== INPUT ==

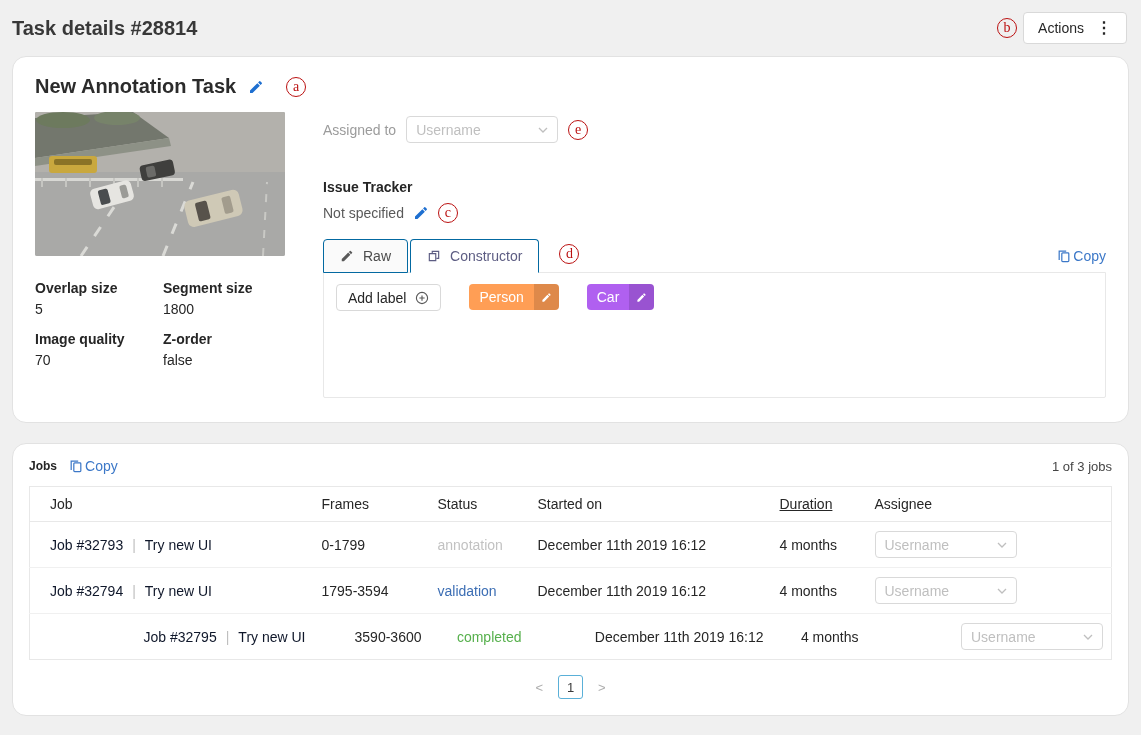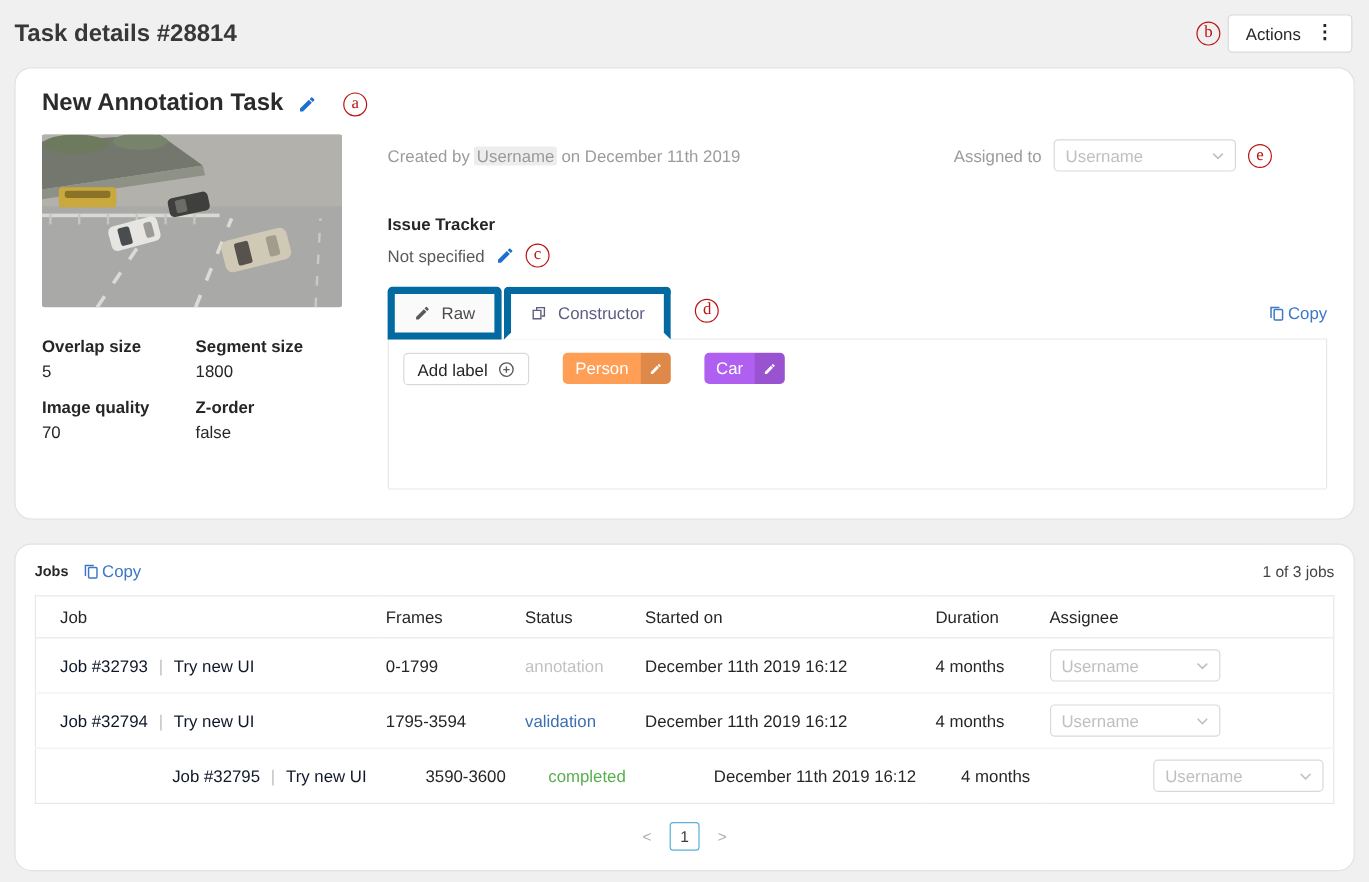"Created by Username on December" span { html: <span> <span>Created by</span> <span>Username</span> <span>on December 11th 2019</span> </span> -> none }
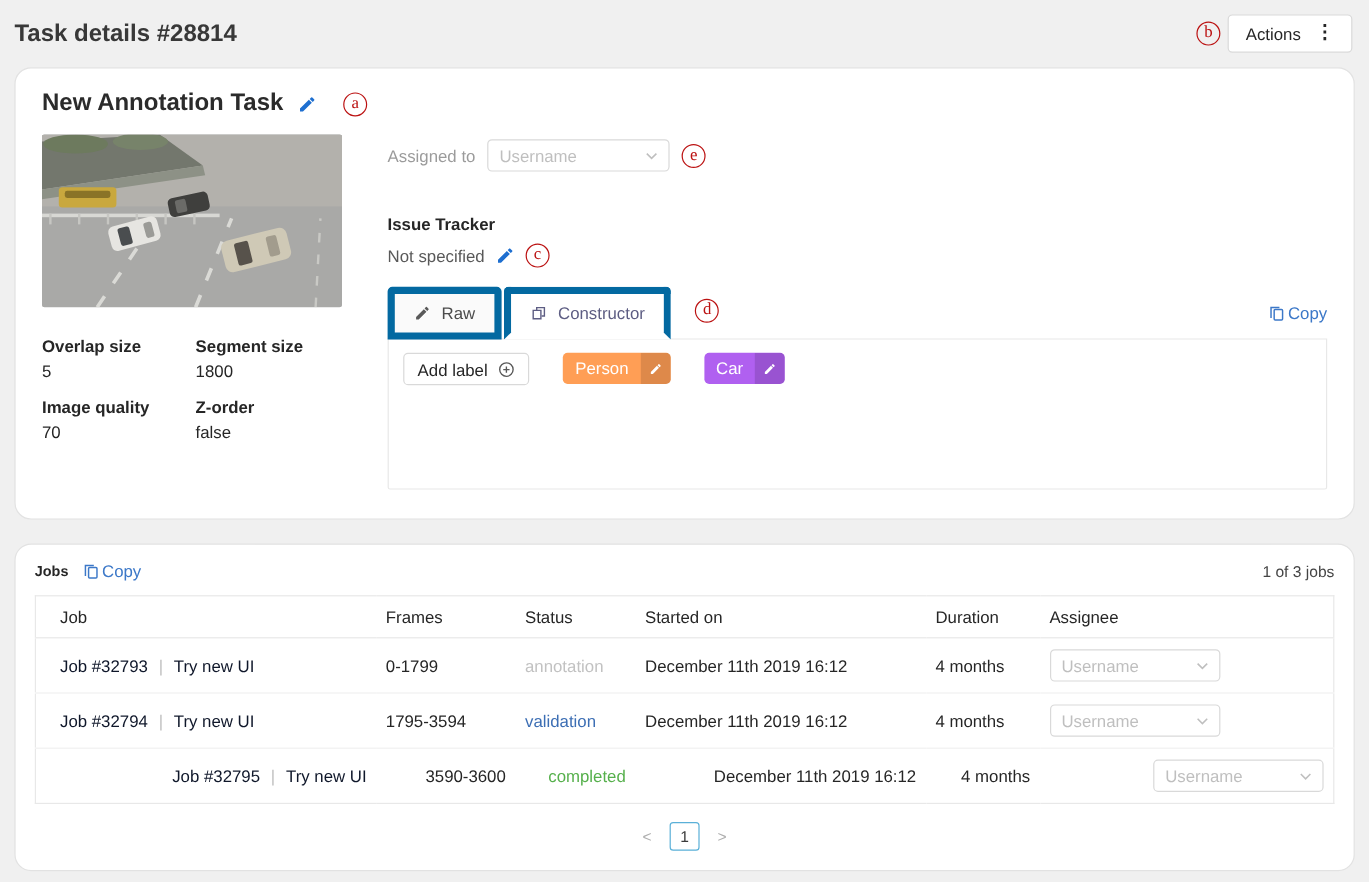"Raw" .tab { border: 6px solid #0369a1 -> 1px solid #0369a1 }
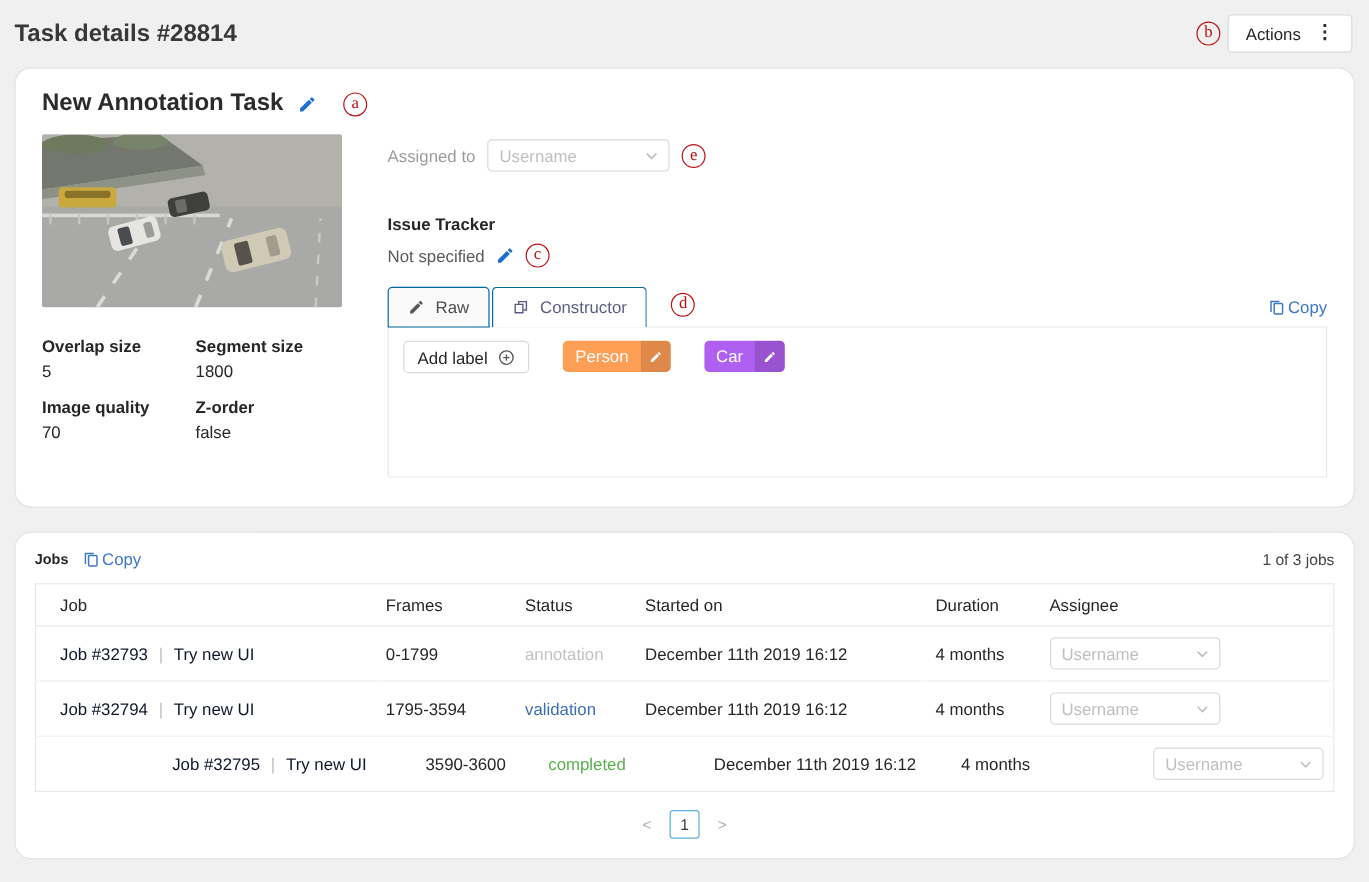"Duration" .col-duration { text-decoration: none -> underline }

===
== INPUT ==

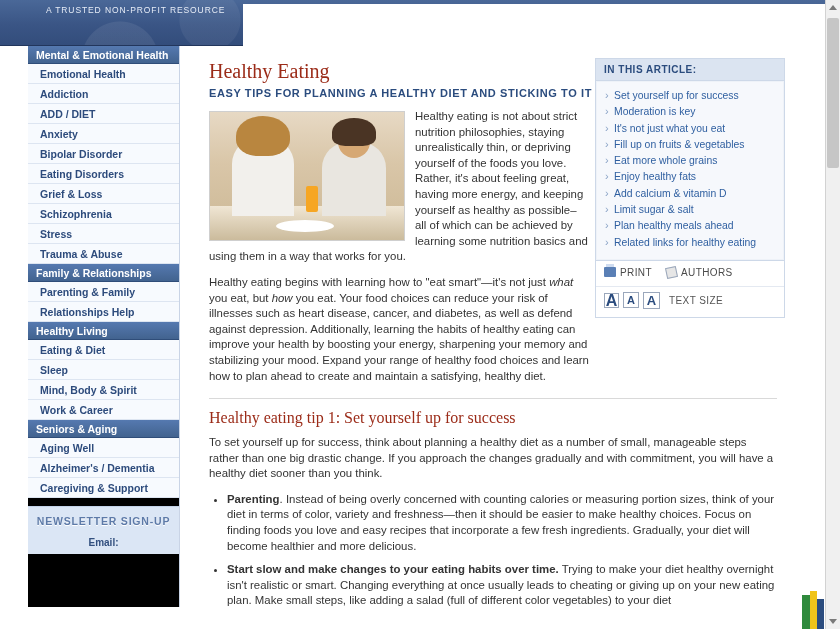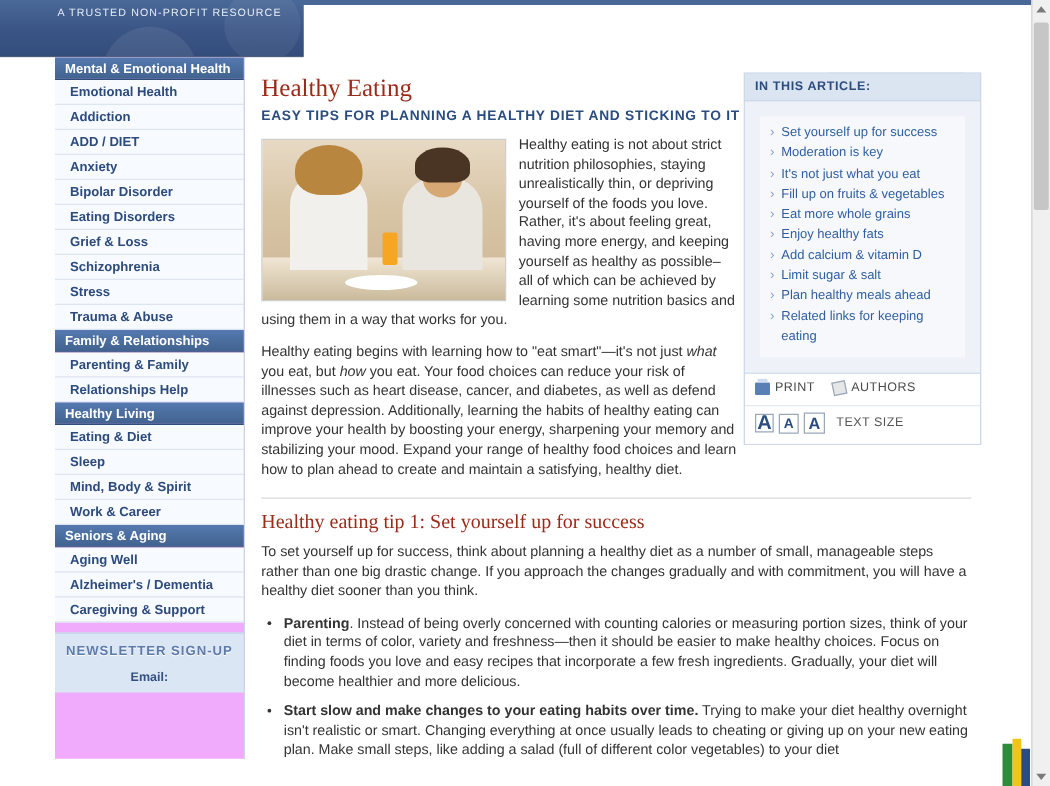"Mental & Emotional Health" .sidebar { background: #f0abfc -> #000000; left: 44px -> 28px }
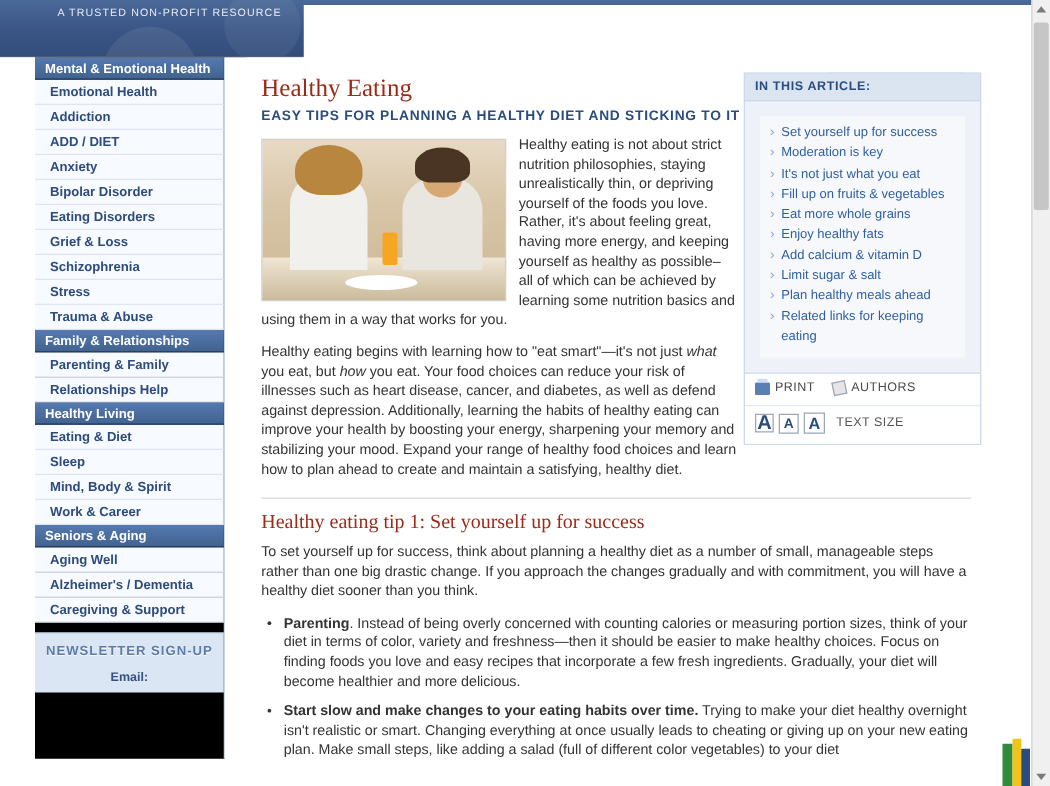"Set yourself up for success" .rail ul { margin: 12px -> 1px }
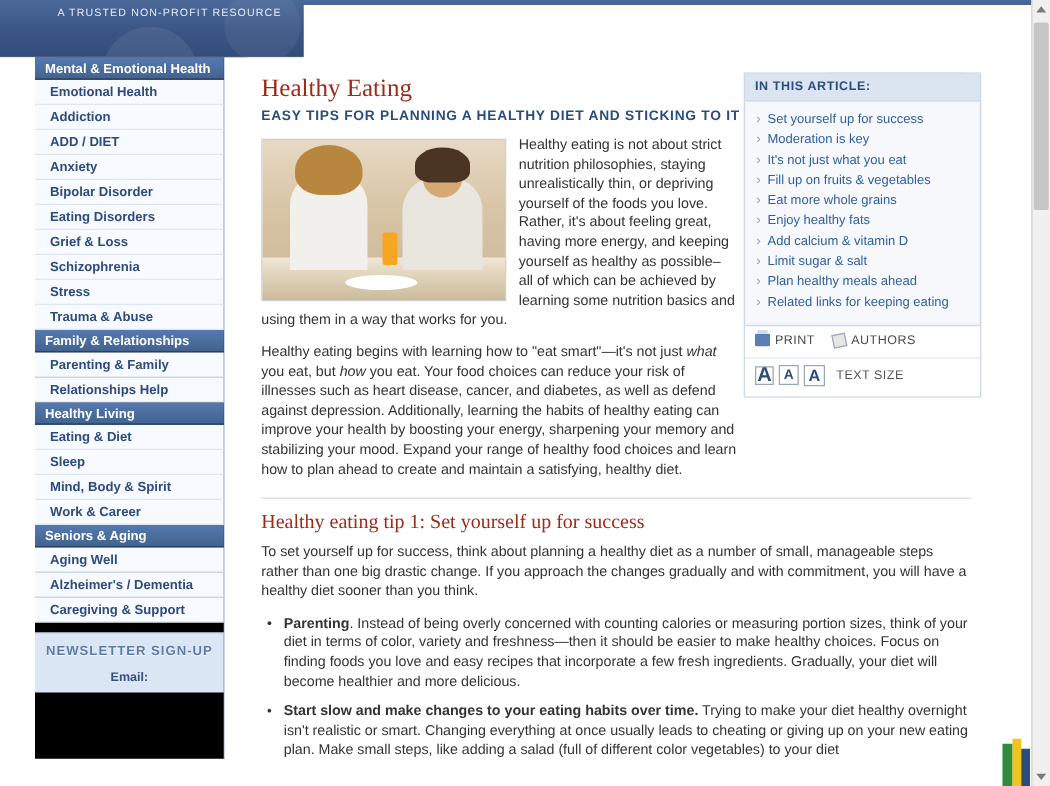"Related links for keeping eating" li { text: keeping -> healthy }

===

After locating the line containing "yourself up for" in the entries above, return it and every line after it exactly, ending at the line containing "links for keeping", without pictures.

*ANSWER FOR THIS EXERCISE*.
"Set yourself up for success" .rail ul { margin: 12px -> 1px }
"Related links for keeping eating" li { text: keeping -> healthy }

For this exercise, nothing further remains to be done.